ソニーと凸版印刷、KDDI、朝日新聞社は2010年5月27日、2010年7月1日をめどに、電子書籍配信事業に関する事業企画会社を設立すると発表した(発表資料)。企画会社では、書籍やコミック、雑誌、新聞などを対象としたデジタルコンテンツ向けの共同配信プラットフォームを年内に構築し、運営する方針である。

 記者会見には米国ソニー・エレクトロニクス シニア・バイス・プレジデントの野口不二夫氏と、凸版印刷 取締役 経営企画本部長の前田幸夫氏、KDDI 取締役執行役員常務の高橋誠氏、朝日新聞社 デジタルビジネス担当の和気靖氏が出席した。質疑応答の内容は以下の通りである。

この4社で企画会社を設立するに至った経緯は。

野口 いきなり4社が集まったわけではない。各社が電子書籍事業をどう広げていくかを考えていた中で、いろんな経緯で知りあって話をしたところ、同じ方向を向いていることが分かった。それなら一緒にやった方がより大きなビジネスとして出版社/新聞社をサポートできるし、利用者に提供できるコンテンツも増やせるだろうと判断し、合意に至った。実は話をしていたのはこの4社だけではなく、まだこの場に参列できていない企業もある。まずはこの4社が企画会社を設立してきちっとやるという意思を表明するために、今日こういう場を設定した。

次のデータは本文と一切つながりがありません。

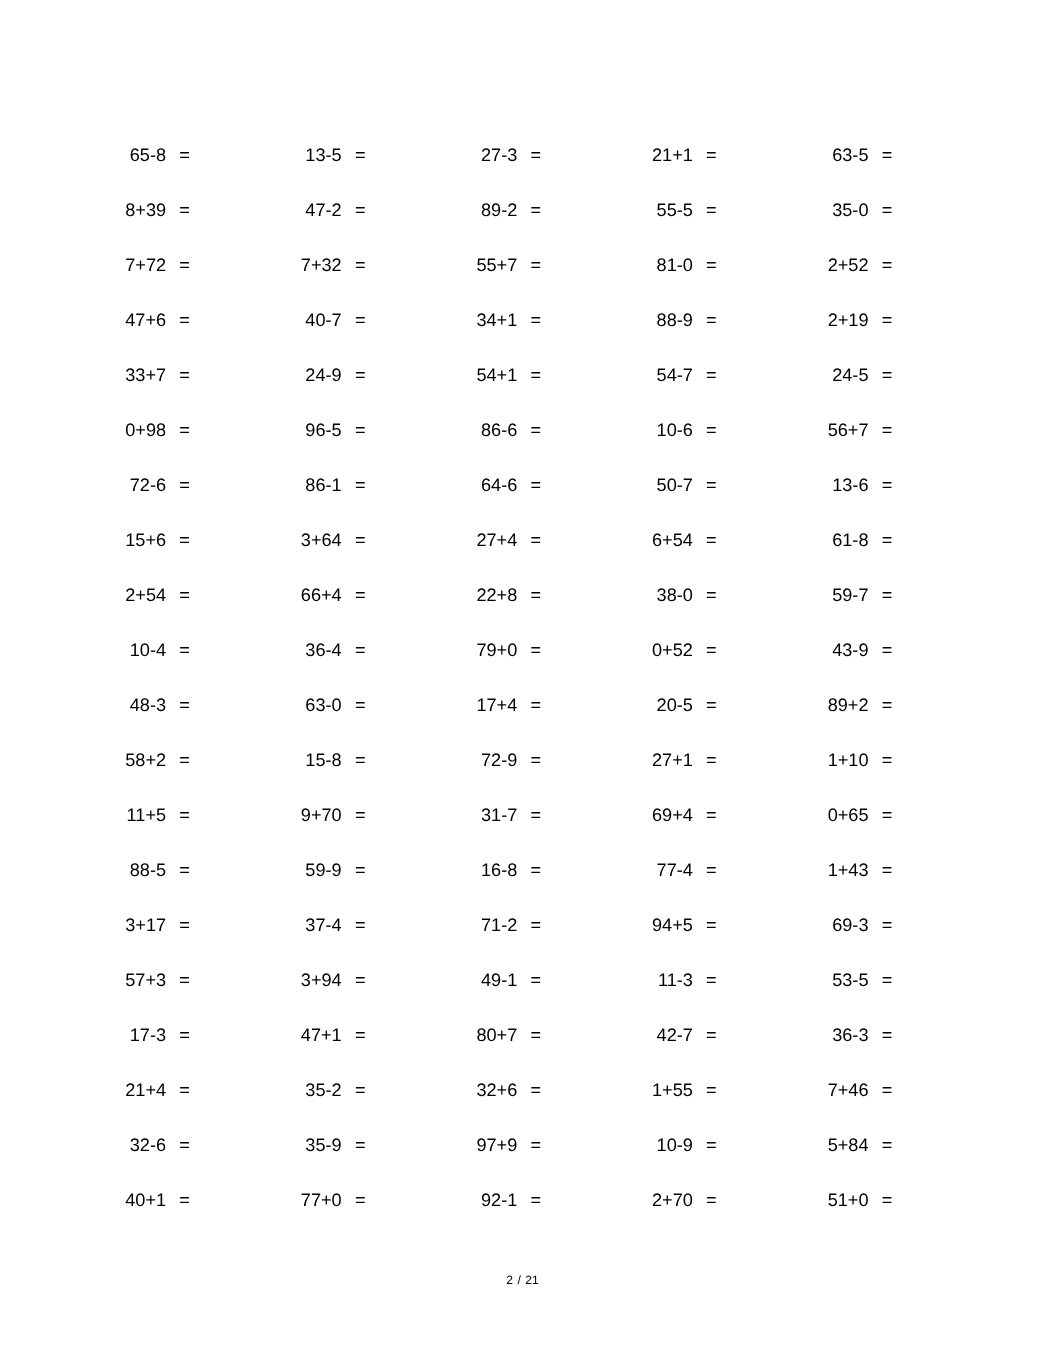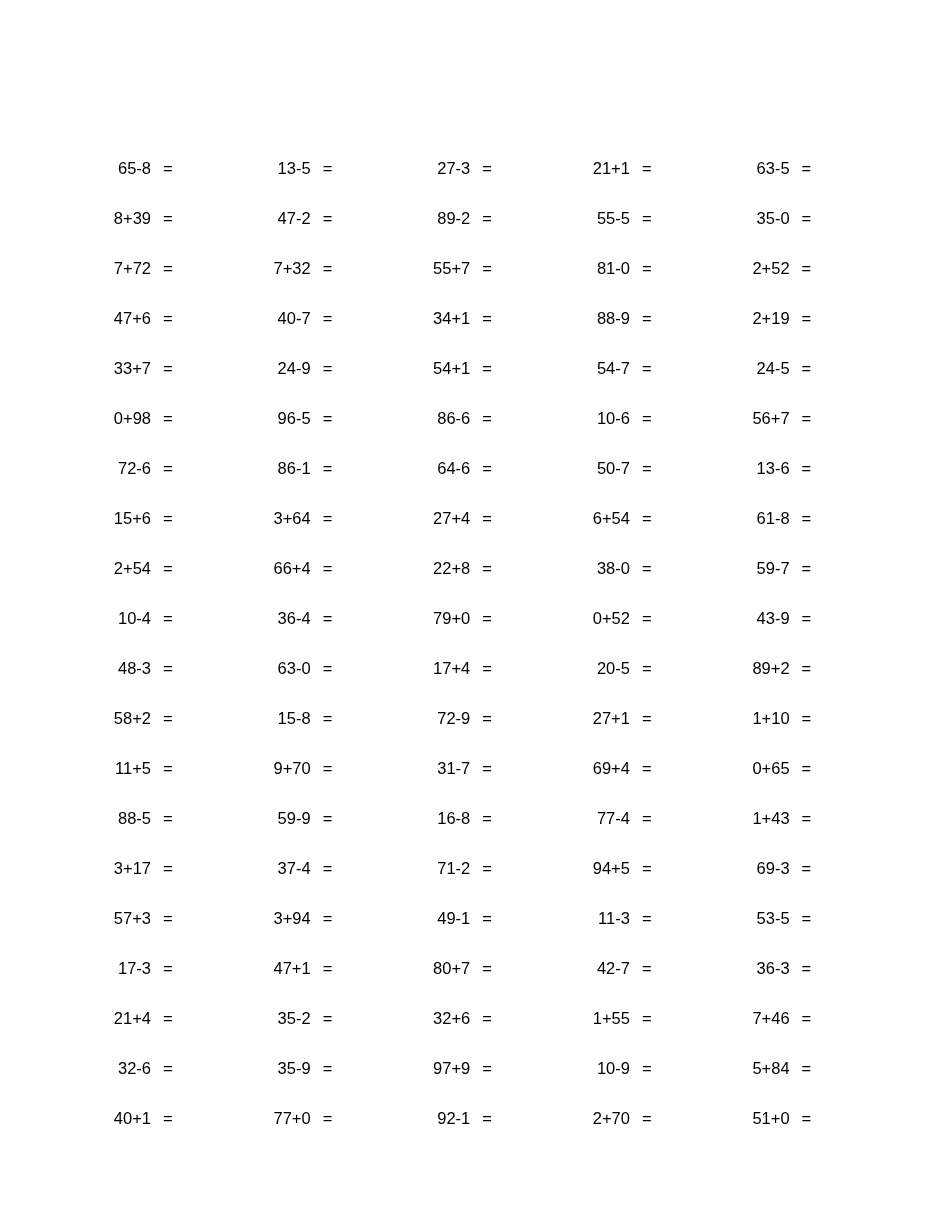--- a/index.html
+++ b/index.html
@@ -27,21 +27,21 @@
   .worksheet-grid {
     position: absolute;
     left: 85px;
     top: 128px;
     width: 730px;
   }
   .problem-row {
     display: flex;
     flex-direction: row;
     height: 50px;
-    align-items: flex-end;
+    align-items: flex-start;
   }
   .problem-cell {
     width: 162px;
     display: flex;
     flex-direction: row;
     align-items: baseline;
     justify-content: flex-start;
   }
   .expr {
     display: inline-block;
@@ -620,14 +620,17 @@
           <span class="answer-blank"></span>
         </div>
         <div class="problem-cell">
           <span class="expr">51+0</span>
           <span class="equals">=</span>
           <span class="answer-blank"></span>
         </div>
       </div>
     </div>
 
+  <div class="page-footer">
+    <span>2</span><span class="sep">/</span><span>21</span>
+  </div>
 
 </div>
 
 </body></html>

iPadの国内販売前日にプラットフォームの立ち上げを発表した背景には、先行する米国勢に日本勢として対抗する姿勢を示す狙いがあるのか。

野口 世界中で多くの事業者がこの市場に参入しており、予想以上に速いスピードでビジネスが広がっている。ソニーとしてはできるだけ早く日本に参入したいと考えており、その時期がたまたまこのタイミングとなった。iPadに対抗するというよりは、市場が一気に立ち上がる中で参入すべき時期を判断した結果である。

プラットフォームのオープン性を実現するために、4社の競合企業が企画会社に参加する可能性はあるのか。

野口 特定の企業名は出せないが、既にそうした事業者との話し合いを開始している。1業種1事業者と決めているわけではない。同一業種から複数の事業者が参加することはあり得る。同一業種の事業者が直接話すとまとまりにくいこともあるので、そうした事業者の間に立って話を進めていくことも企画会社の大きな役割の一つとなる。

既存のプラットフォームとの違いはどこにあるのか。

前田 出版社側にとって安心してコンテンツを提供できる仕組みを作り、いろんなコンテンツが集まってくるような環境を作りたい。具体的にはこれから検討していきたい。
高橋 配信先を多く確保することが重要だ。配信先としてはソニーの端末もあるだろうし、KDDIの端末もあるだろう。スマートフォンも候補となる。配信先を増やすことでコンテンツを集めやすくなり、それがオープン性を高めることにもつながる。

プラットフォームの運用を年内に開始する計画だが、ソニーは日本で電子書籍端末を発売するのか。また、このプラットフォームがiPadやKindleにコンテンツを提供する可能性はあるか。

野口 年内に電子書籍端末の「Reader」を日本で発売する予定だ。プラットフォームは基本的にはオープンで、提供端末が多いほどコンテンツは集まりやすくなる。iPadやKindleへのコンテンツ提供も否定しない。利用者の選択肢が多くなることはいいことだ。提供端末が多くなることは、出版社も望んでいる。

コンテンツの値付けはどうなるのか。

野口 海外の値付けの仕組みをそのまま持ってくるわけにはいかないと考えている。事業会社と出版社が相談しながら、日本の市場に合った値付けのプロセスを作っていきたい。

今回のプラットフォームを利用する電子書籍ストアは、複数存在し得るのか。

野口 複数のストアを作れる枠組みを作りたい。

ソニーの電子書籍端末「Reader」をこれまで日本で発売しなかった理由は。

野口 コンテンツの数とクオリティーが伴わないと、端末を買ったユーザーに満足してもらえない。コンテンツを届ける仕組みが重要で、単にハードウエアだけがあっても意味がない。これは日本に限らずどの地域についても当てはまる。ソニーは今年日本以外の数カ国でも電子書籍ビジネスに参入する予定だが、いずれもコンテンツパートナーと十分話しをして、きちんとコンテンツを提供できると確認できた国から参入する。